Dr Kovac and his team are working with nearly five million dollars they received from the Engineering and Physical Sciences Research Council and industrial partners to foster the development of aerial construction robots. These machines, equipped with 3D printing technology, can excrete materials to construct or repair structures.

One important potential applications is in disaster relief efforts, according to Dr Kovac. Disasters come in many different forms, and each presents its own unique challenges. Some terrain can become impassable due to mudslides or unstable mountainous terrain, preventing rescue teams from reaching those in need in a timely manner.

His construction UAVs could fly to the affected areas, scan them with Building Information Management (BIM) systems to model the terrain, and construct the appropriate and necessary shelters on the spot. This would greatly improve survival outcomes of those awaiting rescue teams’ arrival.

Additive Building Manufacturing (ABM) as it is called is already being trialled by construction firms around the world. Large robots release building materials in a controlled manner to construct structures in a process akin to 3D printing.

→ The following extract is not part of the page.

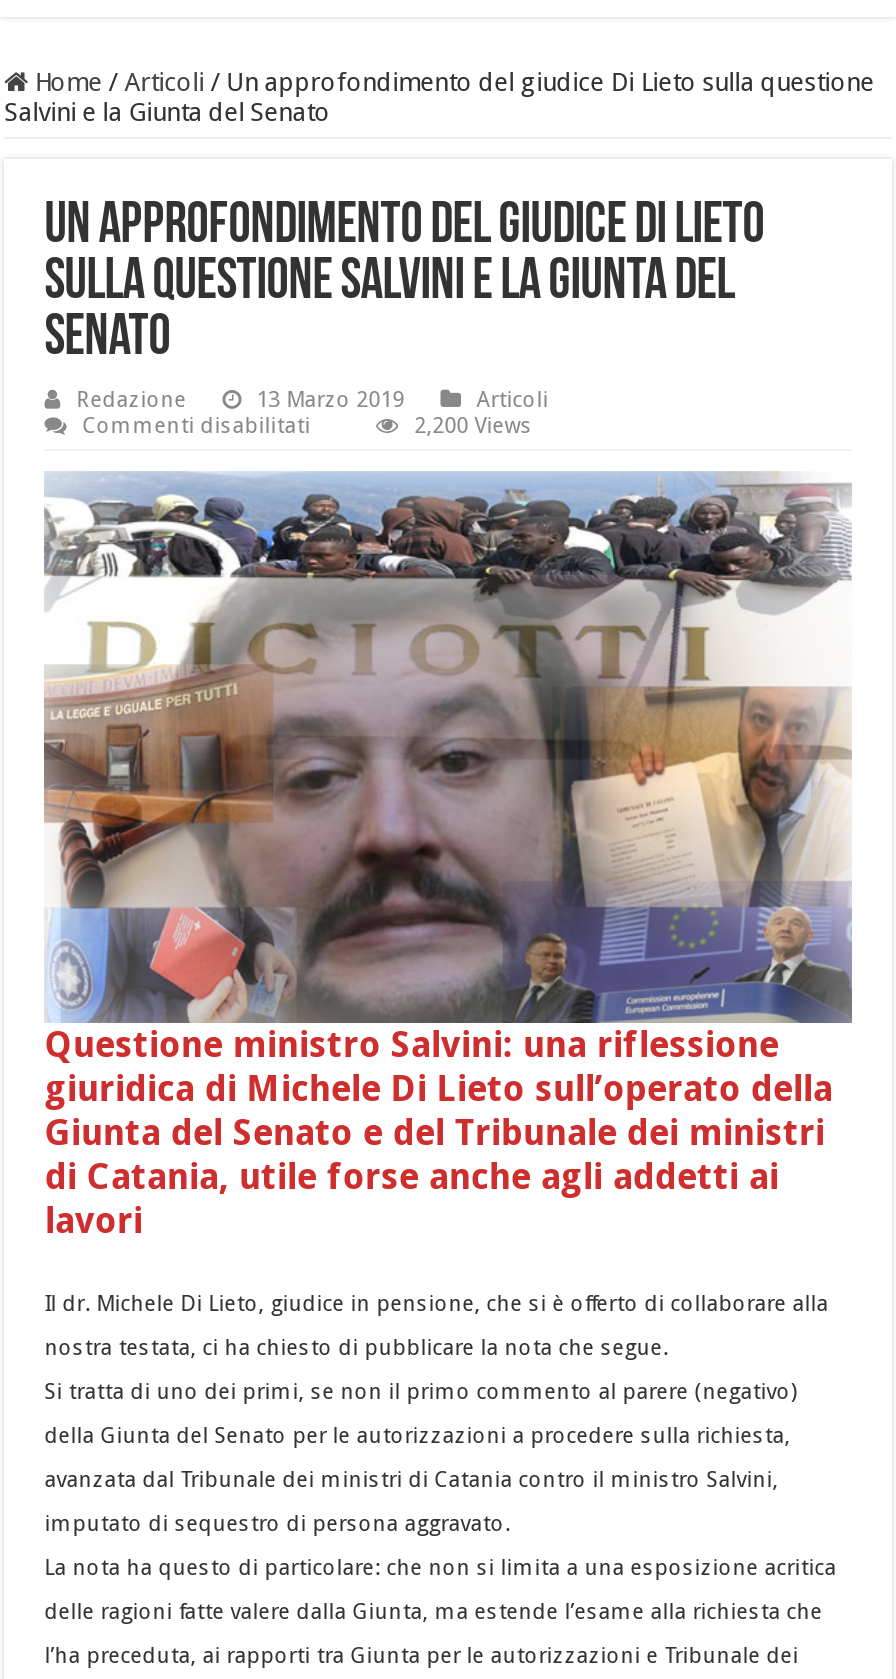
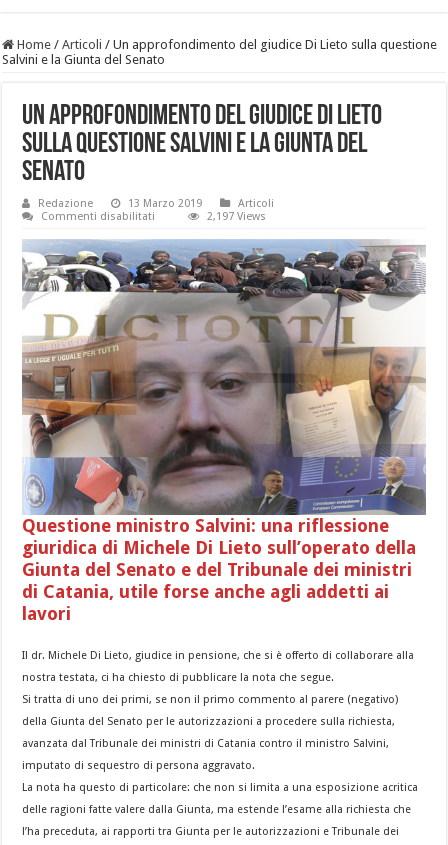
- 2,200 Views
+ 2,197 Views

Using this technology the time needed to build a building is reduced, as well as the material and transport costs.

Moreover, these technologies could greatly improve safety in the building industry. Some 60,000 people perish globally each year, according to the International Labour Organisation. This translates to one person dying every ten minutes. Automating construction, delegating the most dangerous tasks to machines, would greatly improve safety. Current approaches, however, are all ground-based, and can only make small structures.

If Dr Kovac and his team are successful, they will advance ABM technology so construction could be carried out from the air. They plan to miniaturise the technology and aerialise it. When everything is said and done, they will have essentially created mini-flying-factories that will revolutionise construction.